• _PROBLEM REQUIREMENTS_
Below are lines of data, and only some are wanted. Please repeat exactly those from the line that has "Grand Canyon National" through the line that has "total: 14468.10 -> 14039.10".

• _RECORDS SHOWN_
********************
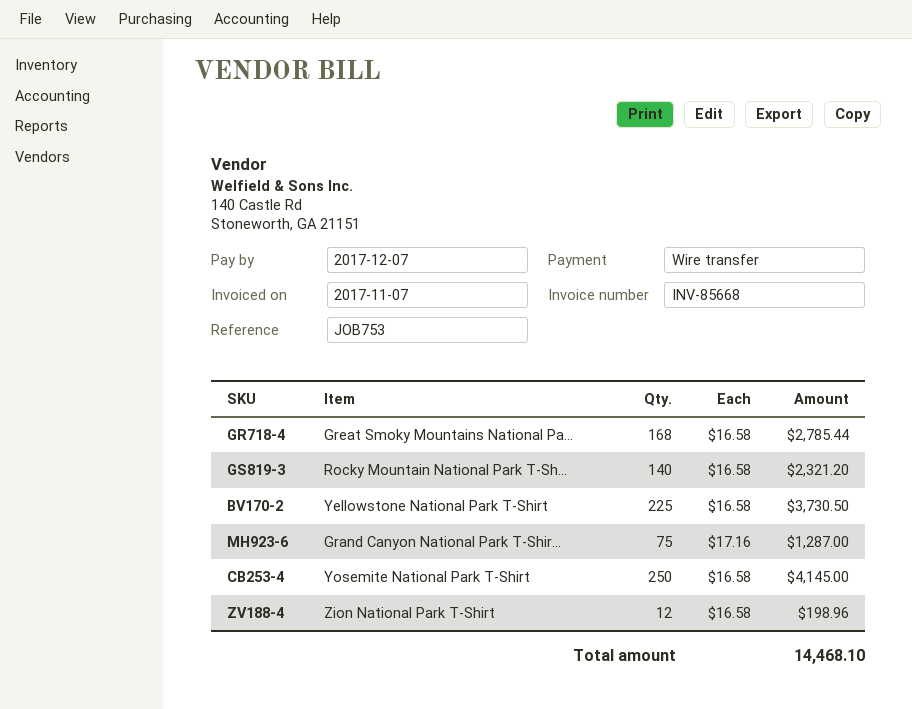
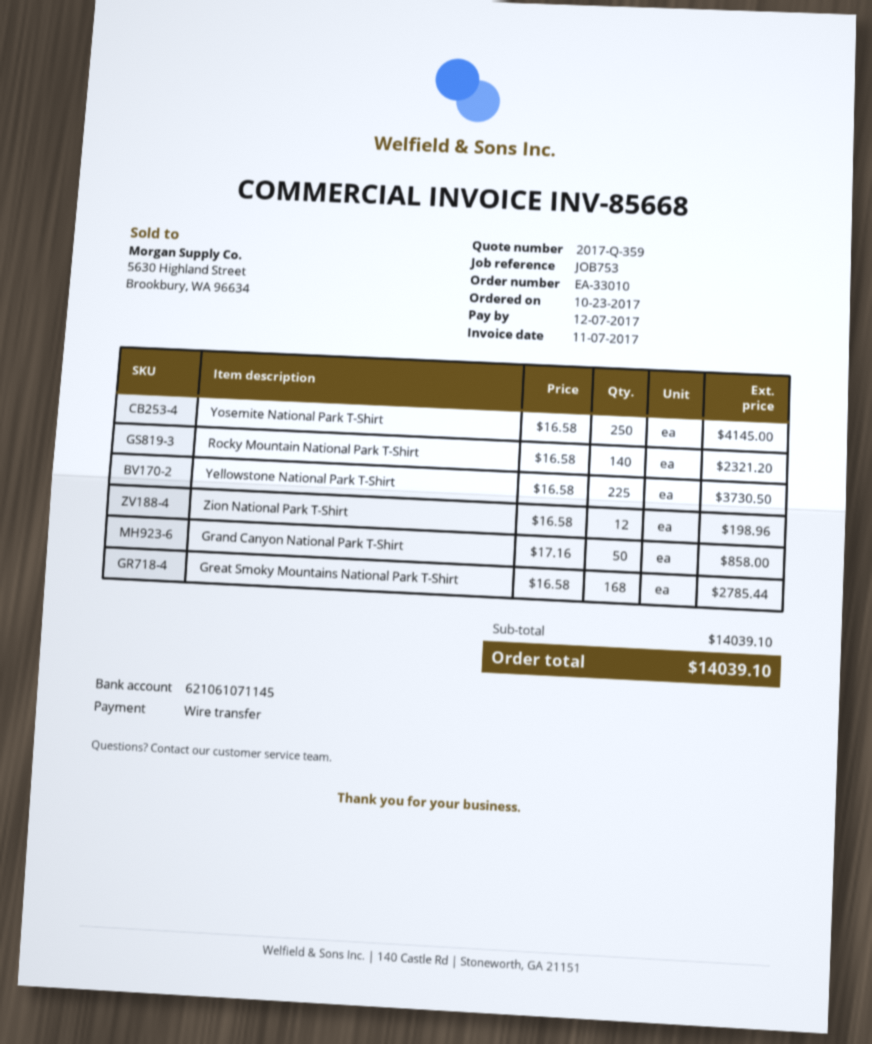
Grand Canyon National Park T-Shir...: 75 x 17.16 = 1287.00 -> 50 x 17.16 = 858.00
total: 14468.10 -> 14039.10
********************
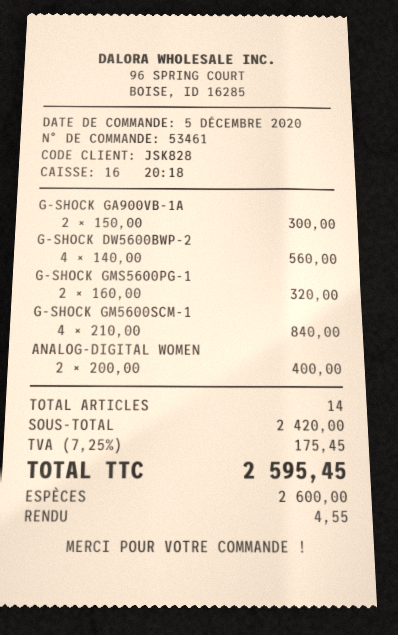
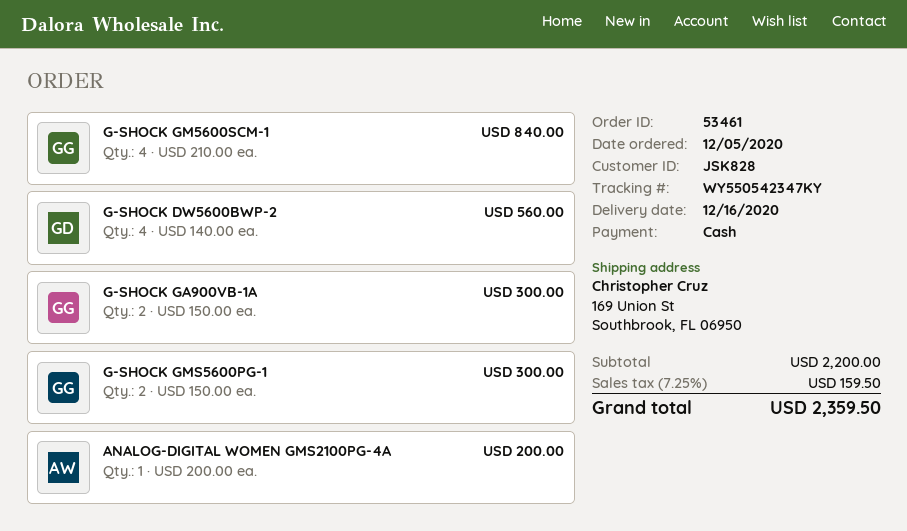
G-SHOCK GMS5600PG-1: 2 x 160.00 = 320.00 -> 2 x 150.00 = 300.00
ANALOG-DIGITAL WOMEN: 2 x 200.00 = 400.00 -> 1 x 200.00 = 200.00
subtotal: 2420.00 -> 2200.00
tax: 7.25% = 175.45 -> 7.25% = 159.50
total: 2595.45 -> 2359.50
********************
• _OUTPUT_
Grand Canyon National Park T-Shir...: 75 x 17.16 = 1287.00 -> 50 x 17.16 = 858.00
total: 14468.10 -> 14039.10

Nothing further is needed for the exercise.